The Erlacherhof is a town mansion on the Junkerngasse No. 47 in the Old City of Bern, Switzerland, only a few steps away from the Béatrice-von-Wattenwyl-Haus.

The Erlacherhof is the most representative patrician town mansion in Bern. It is the only Bernese town mansion in the Old City of Bern that has a courtyard. It is not open to the public.

History 

The Erlacherhof was built between 1745 and 1752 after the plans of the Bernese architect Albrecht Stürler for the Bernese patrician Hieronymus von Erlach in place of two older houses of which one was the old town house of the von Erlach family. The other house belonged once to the family of Adrian von Bubenberg. 

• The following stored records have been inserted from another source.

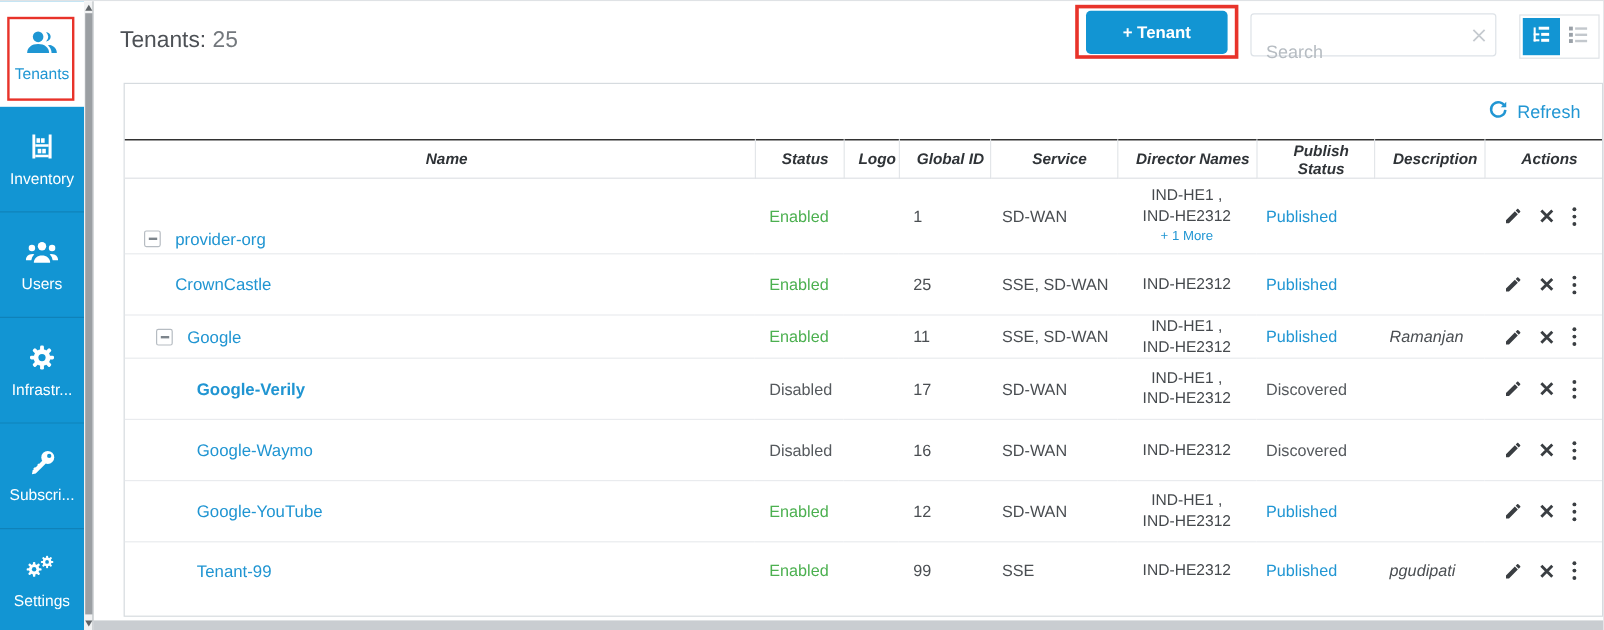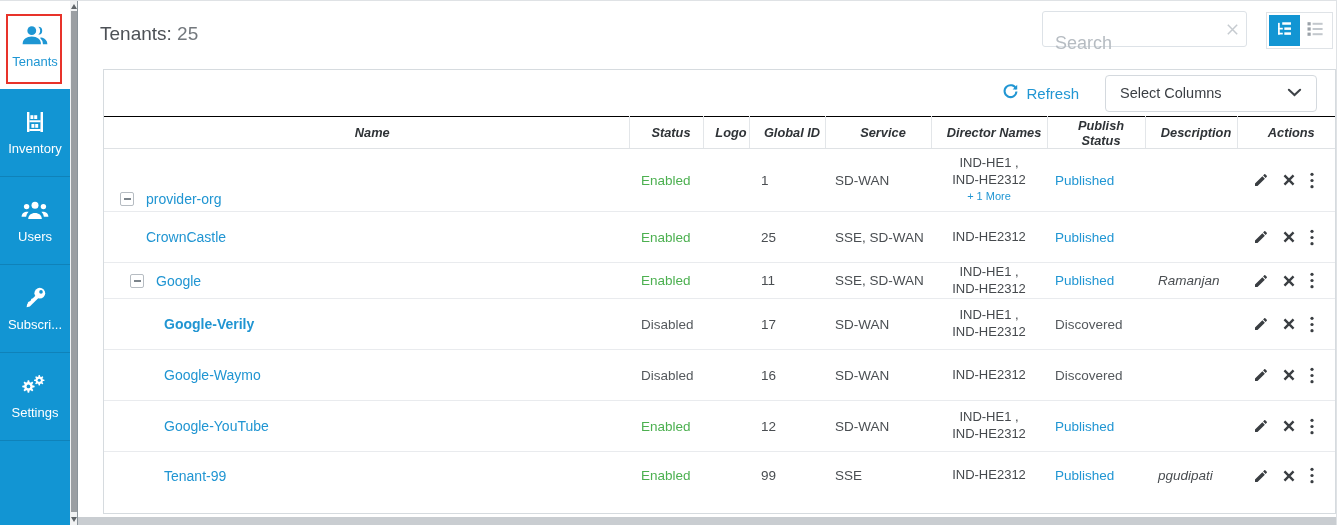--- a/index.html
+++ b/index.html
@@ -32,21 +32,21 @@
   .page-title { position:absolute; left:22px; top:22px; font-size:19px; font-weight:400; color:#4d5156; }
   .page-title .count { color:#73787d; }
 
   .red-wrap { position:absolute; left:818px; top:3px; width:136px; height:45px; border:3px solid #e8332a;
               display:flex; align-items:center; justify-content:center; }
   .btn-primary { width:118px; height:36px; background:#1295d3; color:#fff; font-family:inherit;
                  font-size:14px; font-weight:bold; border:none; border-radius:4px; cursor:pointer; }
 
   .search-box { position:absolute; left:964px; top:10px; width:205px; height:36px; border:1px solid #dde2e7;
                 border-radius:3px; display:flex; align-items:center; background:#fff; }
-  .search-box input { flex:1; border:none; outline:none; font-family:inherit; font-size:18px; color:#4a4e52;
+  .search-box input { flex:1; border:none; outline:none; font-family:inherit; font-size:15px; color:#4a4e52;
                       padding:0 6px 0 12px; min-width:0; background:transparent;margin-top:28px; }
   .search-box input::placeholder { color:#b6bcc2; }
   .search-box .clear { width:28px; display:flex; align-items:center; justify-content:center; cursor:pointer; }
 
   .view-toggle { position:absolute; left:1188px; top:11px; width:67px; height:37px; background:#fff;
                  border:1px solid #dfe3e7; display:flex; align-items:center; padding:2px; }
   .vt { width:31px; height:31px; border:none; background:#fff; display:flex; align-items:center; justify-content:center; cursor:pointer; }
   .vt.active { background:#1295d3; }
 
   
@@ -130,20 +130,35 @@
               <path d="M.6 16.8c0-3.2 2.4-5.1 5.7-5.1l1.3.1a8.4 8.4 0 0 0-2.5 5z"></path>
               <circle cx="22.4" cy="6.6" r="2.7"></circle>
               <path d="M27.4 16.8c0-3.2-2.4-5.1-5.7-5.1l-1.3.1a8.4 8.4 0 0 1 2.5 5z"></path>
             </svg>
           </span>
           <span class="sb-label">Users</span>
         </div>
         <div class="sb-item">
           <span class="sb-icon">
             <svg viewBox="0 0 24 24" fill="currentColor">
+              <g>
+                <rect x="10.4" y="2" width="3.2" height="20" rx="1.2"></rect>
+                <rect x="10.4" y="2" width="3.2" height="20" rx="1.2" transform="rotate(45 12 12)"></rect>
+                <rect x="10.4" y="2" width="3.2" height="20" rx="1.2" transform="rotate(90 12 12)"></rect>
+                <rect x="10.4" y="2" width="3.2" height="20" rx="1.2" transform="rotate(135 12 12)"></rect>
+                <circle cx="12" cy="12" r="7"></circle>
+              </g>
+              <circle cx="12" cy="12" r="3" fill="#1295d3"></circle>
+            </svg>
+          </span>
+          <span class="sb-label">Infrastr...</span>
+        </div>
+        <div class="sb-item">
+          <span class="sb-icon">
+            <svg viewBox="0 0 24 24" fill="currentColor">
               <circle cx="16.8" cy="7.2" r="5.4"></circle>
               <circle cx="18" cy="5.9" r="1.8" fill="#1295d3"></circle>
               <path d="M12.6 9.6l2.6 2.6-8.4 8.4-3.2.6.6-3.2z"></path>
               <path d="M6.2 15.2l2.4 2.4-1.5 1.5-2.4-2.4zM9.1 12.3l2.4 2.4-1.1 1.1-2.4-2.4z"></path>
             </svg>
           </span>
           <span class="sb-label">Subscri...</span>
         </div>
         <div class="sb-item">
           <span class="sb-icon">
@@ -180,20 +195,23 @@
     </div>
   </aside>
 
   <main class="content">
 
     <h1 class="page-title">
       <span>Tenants:</span>
       <span class="count">25</span>
     </h1>
 
+    <div class="red-wrap">
+      <button class="btn-primary">+ Tenant</button>
+    </div>
 
     <div class="search-box">
       <input type="text" placeholder="Search" style="">
       <span class="clear">
         <svg width="15" height="15" viewBox="0 0 16 16">
             <path d="M3 3l10 10M13 3L3 13" stroke="#c6cbd0" stroke-width="1.6"></path>
           </svg>
       </span>
     </div>
 
@@ -228,28 +246,20 @@
       <div class="card-toolbar">
         <a class="refresh">
           <span>
             <svg width="17" height="17" viewBox="0 0 20 20">
               <path d="M16.6 7.2A7 7 0 1 0 17 10" fill="none" stroke="#2196d3" stroke-width="2.4"></path>
               <path d="M17.9 2.2v5.4h-5.4z" fill="#2196d3"></path>
             </svg>
           </span>
           <span>Refresh</span>
         </a>
-        <div class="select-columns">
-          <span>Select Columns</span>
-          <span>
-            <svg width="15" height="10" viewBox="0 0 16 10">
-                <path d="M2 1.5l6 5.7 6-5.7" fill="none" stroke="#3e4348" stroke-width="2.2" stroke-linecap="round"></path>
-              </svg>
-          </span>
-        </div>
       </div>
       <table>
         <colgroup>
           <col style="width:525px">
             <col style="width:74px">
             <col style="width:46px">
             <col style="width:76px">
           <col style="width:106px">
             <col style="width:116px">
             <col style="width:98px">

In 1748, both the owner and the architect died before the mansion was completed. It was the son of Hieronymus von Erlach, Albrecht Friedrich von Erlach, who gave order to complete the mansion, most probably with the help of the sculptor Johann August Nahl. In honour of his father, Albrecht Friedrich von Erlach decorated the pediments of the east and west wing courtyard façades with the crowned monogram of his father "HvE", Hieronymus von Erlach. 

In 1795, the mansion was bought by the butcher Albrecht Hegi and the merchant David Rudolf Bay. After the decline of the Ancien Régime of Switzerland and the French invasion of Bern, the Erlacherhof became the seat of the French general Guillaume Brune in 1798.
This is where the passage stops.